Goal of the exercise:
Write down exactly what lies from the line containing "[118,326,173,342] Higdon ->" to the end of the records, inclusive, and omit the pictures.

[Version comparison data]
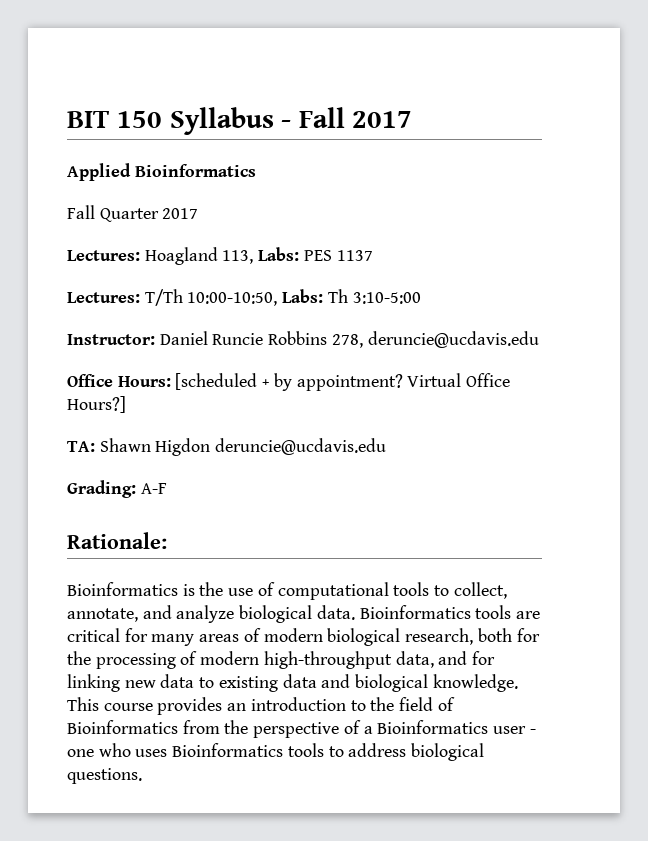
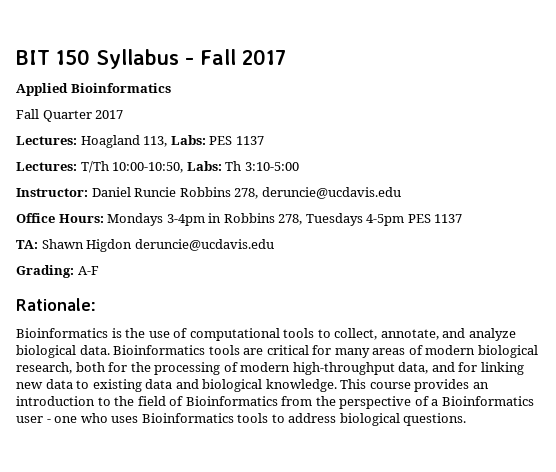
[175,373,511,391] [67,396,126,413] [scheduled + by appointment? Virtual Office Hours?] -> [107,213,463,226] Mondays 3-4pm in Robbins 278, Tuesdays 4-5pm PES 1137

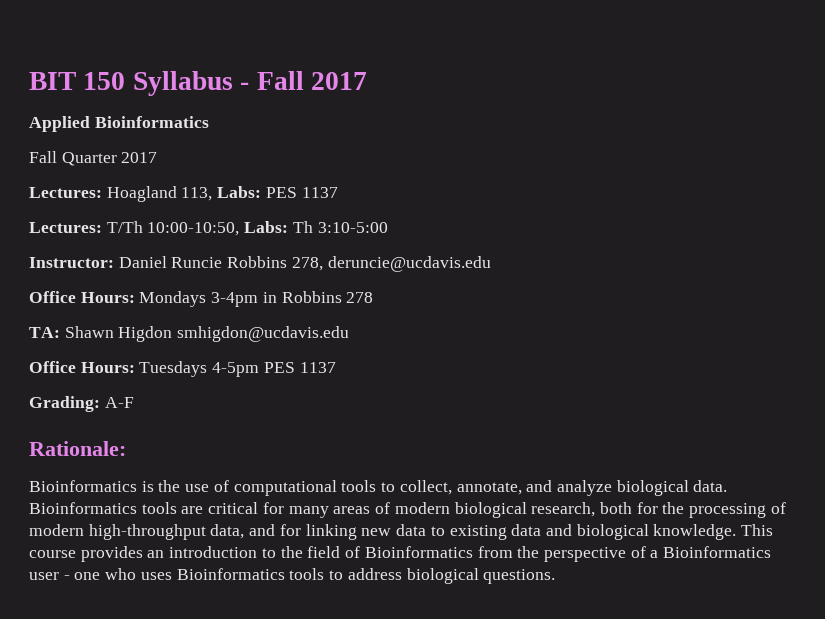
[278,214,303,225] 278, -> [346,292,374,303] [29,326,350,342] [29,361,135,373] 278 // TA: Shawn Higdon smhigdon@ucdavis.edu // Office Hours:
[16,239,274,252] // TA: Shawn Higdon deruncie@ucdavis.edu -> (336, 367) none

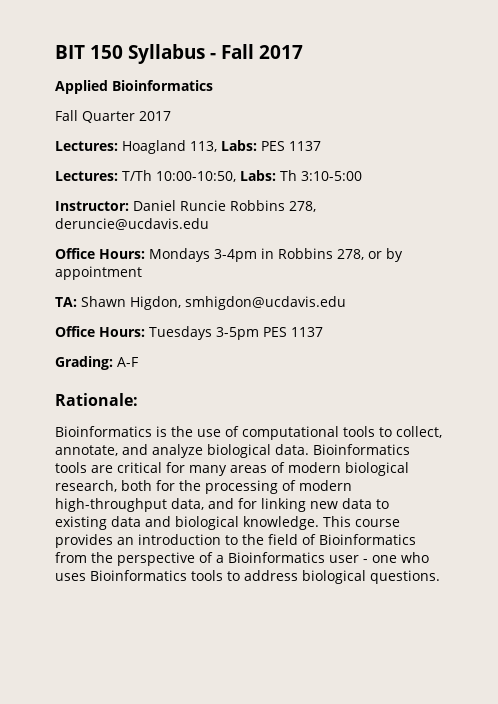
[346,292,374,303] 278 -> [337,248,403,262] [55,266,142,280] 278, or by appointment
[118,326,173,342] Higdon -> [129,296,181,310] Higdon,
[212,362,260,377] 4-5pm -> [216,327,259,340] 3-5pm

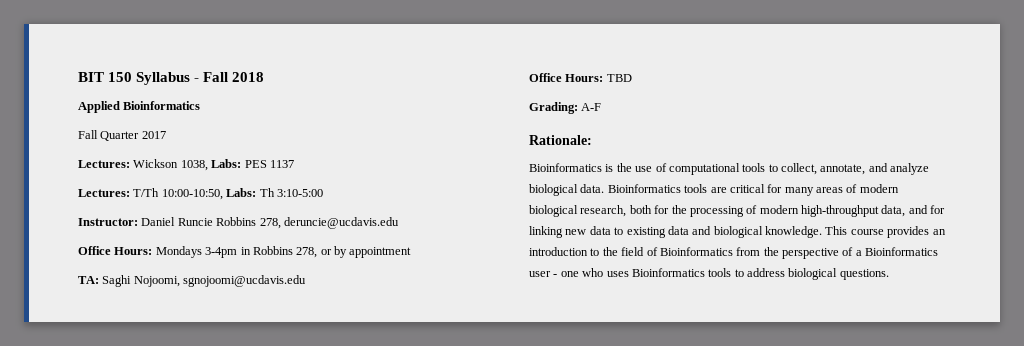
[259,45,303,59] 2017 -> [232,72,265,82] 2018
[122,140,217,154] Hoagland 113, -> [133,159,208,171] Wickson 1038,
[80,296,346,310] [55,326,323,340] Shawn Higdon, smhigdon@ucdavis.edu // Office Hours: Tuesdays 3-5pm PES 1137 -> [102,275,307,287] [529,73,632,82] Saghi Nojoomi, sgnojoomi@ucdavis.edu // Office Hours: TBD

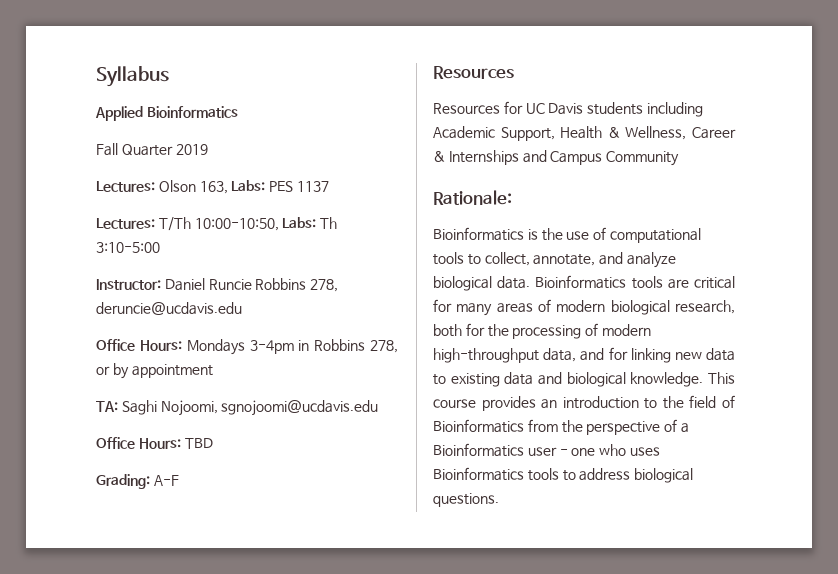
[78,72,133,82] BIT 150 -> (96, 76) none
[194,72,265,82] - Fall 2018 -> (169, 76) none
[141,131,166,139] [78,159,208,171] 2017 // Lectures: Wickson 1038, -> [175,144,208,155] [96,180,228,194] 2019 // Lectures: Olson 163,
(602, 107) none -> [433,66,514,79] [433,101,703,117] [433,126,736,141] [433,150,680,166] // Resources // Resources for UC Davis students including Academic Support, Health & Wellness, Career & Internships and Campus Community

Response below:
[118,326,173,342] Higdon -> [129,296,181,310] Higdon,
[212,362,260,377] 4-5pm -> [216,327,259,340] 3-5pm

[259,45,303,59] 2017 -> [232,72,265,82] 2018
[122,140,217,154] Hoagland 113, -> [133,159,208,171] Wickson 1038,
[80,296,346,310] [55,326,323,340] Shawn Higdon, smhigdon@ucdavis.edu // Office Hours: Tuesdays 3-5pm PES 1137 -> [102,275,307,287] [529,73,632,82] Saghi Nojoomi, sgnojoomi@ucdavis.edu // Office Hours: TBD

[78,72,133,82] BIT 150 -> (96, 76) none
[194,72,265,82] - Fall 2018 -> (169, 76) none
[141,131,166,139] [78,159,208,171] 2017 // Lectures: Wickson 1038, -> [175,144,208,155] [96,180,228,194] 2019 // Lectures: Olson 163,
(602, 107) none -> [433,66,514,79] [433,101,703,117] [433,126,736,141] [433,150,680,166] // Resources // Resources for UC Davis students including Academic Support, Health & Wellness, Career & Internships and Campus Community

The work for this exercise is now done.